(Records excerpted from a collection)

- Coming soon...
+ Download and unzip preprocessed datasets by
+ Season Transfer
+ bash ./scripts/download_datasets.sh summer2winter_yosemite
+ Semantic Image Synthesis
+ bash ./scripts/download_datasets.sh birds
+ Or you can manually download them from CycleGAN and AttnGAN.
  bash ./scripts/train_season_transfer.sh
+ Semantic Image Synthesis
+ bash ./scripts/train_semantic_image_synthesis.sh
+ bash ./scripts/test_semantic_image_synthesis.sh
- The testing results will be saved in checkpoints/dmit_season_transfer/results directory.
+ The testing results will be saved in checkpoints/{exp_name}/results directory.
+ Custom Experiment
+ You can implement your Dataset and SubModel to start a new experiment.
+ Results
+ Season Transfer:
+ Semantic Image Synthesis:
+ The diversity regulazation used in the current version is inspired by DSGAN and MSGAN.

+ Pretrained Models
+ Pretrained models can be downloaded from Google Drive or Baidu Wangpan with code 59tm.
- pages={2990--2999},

* * *

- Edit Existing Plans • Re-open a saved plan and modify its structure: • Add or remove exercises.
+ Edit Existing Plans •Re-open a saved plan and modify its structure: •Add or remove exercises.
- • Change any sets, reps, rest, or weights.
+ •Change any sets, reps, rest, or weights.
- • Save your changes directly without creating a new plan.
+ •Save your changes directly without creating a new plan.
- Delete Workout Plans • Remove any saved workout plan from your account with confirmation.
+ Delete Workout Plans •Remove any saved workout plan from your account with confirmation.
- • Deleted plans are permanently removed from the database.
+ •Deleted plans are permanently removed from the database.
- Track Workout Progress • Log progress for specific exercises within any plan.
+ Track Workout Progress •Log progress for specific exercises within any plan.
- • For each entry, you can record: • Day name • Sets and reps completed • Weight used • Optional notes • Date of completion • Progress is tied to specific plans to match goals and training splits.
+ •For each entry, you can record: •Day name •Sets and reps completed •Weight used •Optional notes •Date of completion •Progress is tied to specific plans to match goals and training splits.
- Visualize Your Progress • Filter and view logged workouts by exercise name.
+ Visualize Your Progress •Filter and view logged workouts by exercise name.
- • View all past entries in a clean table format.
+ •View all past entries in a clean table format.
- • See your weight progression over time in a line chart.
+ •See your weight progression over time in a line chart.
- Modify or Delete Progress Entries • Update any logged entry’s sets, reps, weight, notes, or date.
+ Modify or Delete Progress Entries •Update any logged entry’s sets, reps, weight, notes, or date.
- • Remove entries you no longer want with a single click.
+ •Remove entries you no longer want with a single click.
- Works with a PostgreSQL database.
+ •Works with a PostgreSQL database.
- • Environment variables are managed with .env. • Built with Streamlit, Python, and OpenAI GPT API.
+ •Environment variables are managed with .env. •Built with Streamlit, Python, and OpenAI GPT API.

---

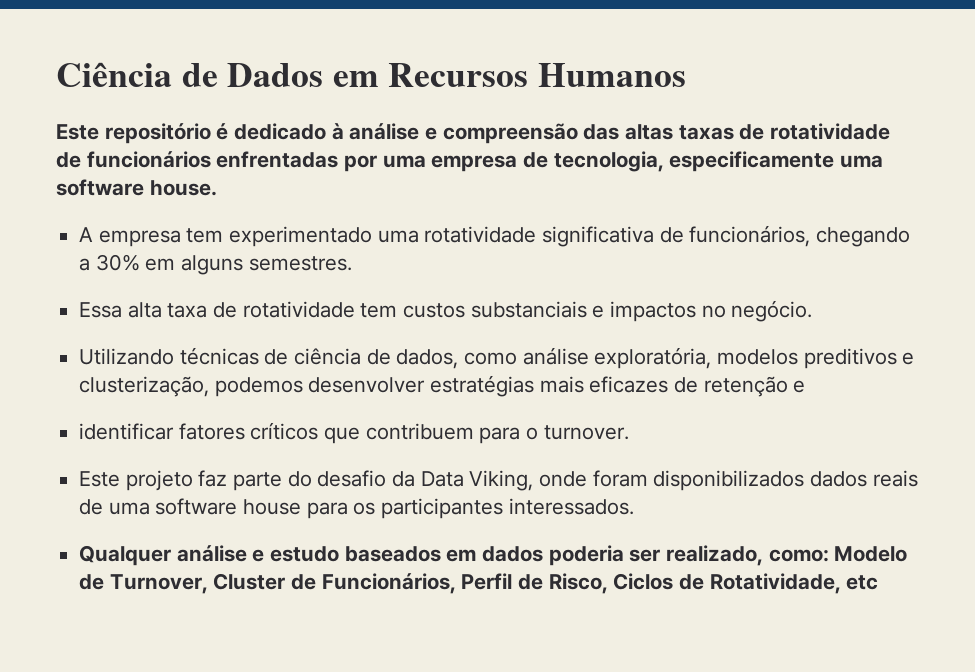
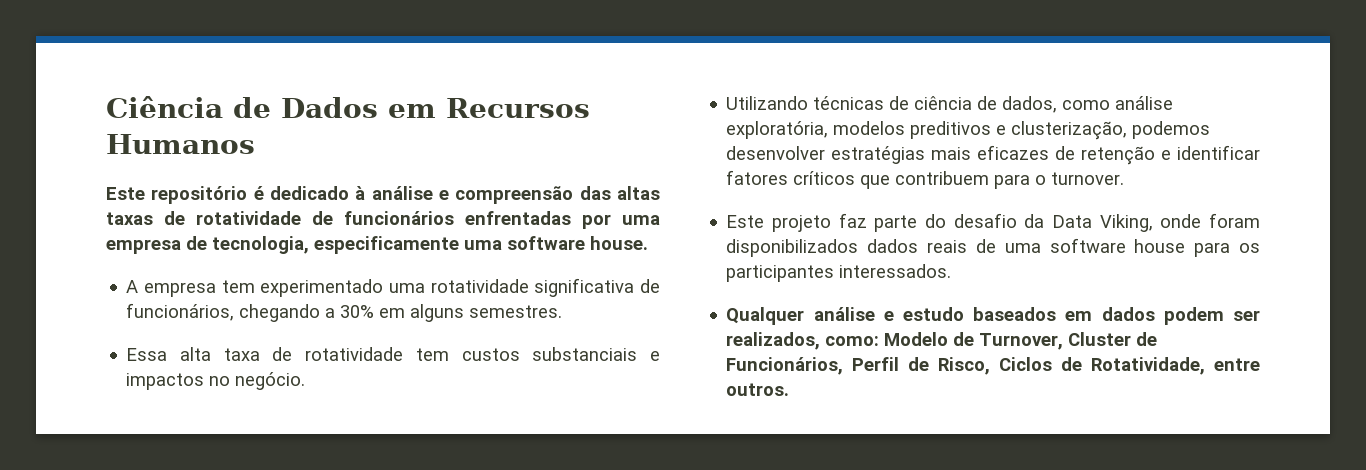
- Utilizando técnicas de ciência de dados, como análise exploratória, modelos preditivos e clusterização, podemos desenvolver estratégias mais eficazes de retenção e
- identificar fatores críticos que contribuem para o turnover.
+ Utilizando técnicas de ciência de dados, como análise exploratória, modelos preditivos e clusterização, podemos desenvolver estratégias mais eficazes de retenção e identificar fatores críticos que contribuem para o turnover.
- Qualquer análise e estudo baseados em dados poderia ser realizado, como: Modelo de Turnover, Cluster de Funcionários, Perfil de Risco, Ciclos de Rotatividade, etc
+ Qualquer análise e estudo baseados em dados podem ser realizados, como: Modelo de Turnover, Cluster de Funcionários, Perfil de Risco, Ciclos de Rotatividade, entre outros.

Your task =
What you give back should be only the lines of the records above, starting at the line with "- • Environment" and ending at the line with "with .env. •Built", restated word for word.

Answer box =
- • Environment variables are managed with .env. • Built with Streamlit, Python, and OpenAI GPT API.
+ •Environment variables are managed with .env. •Built with Streamlit, Python, and OpenAI GPT API.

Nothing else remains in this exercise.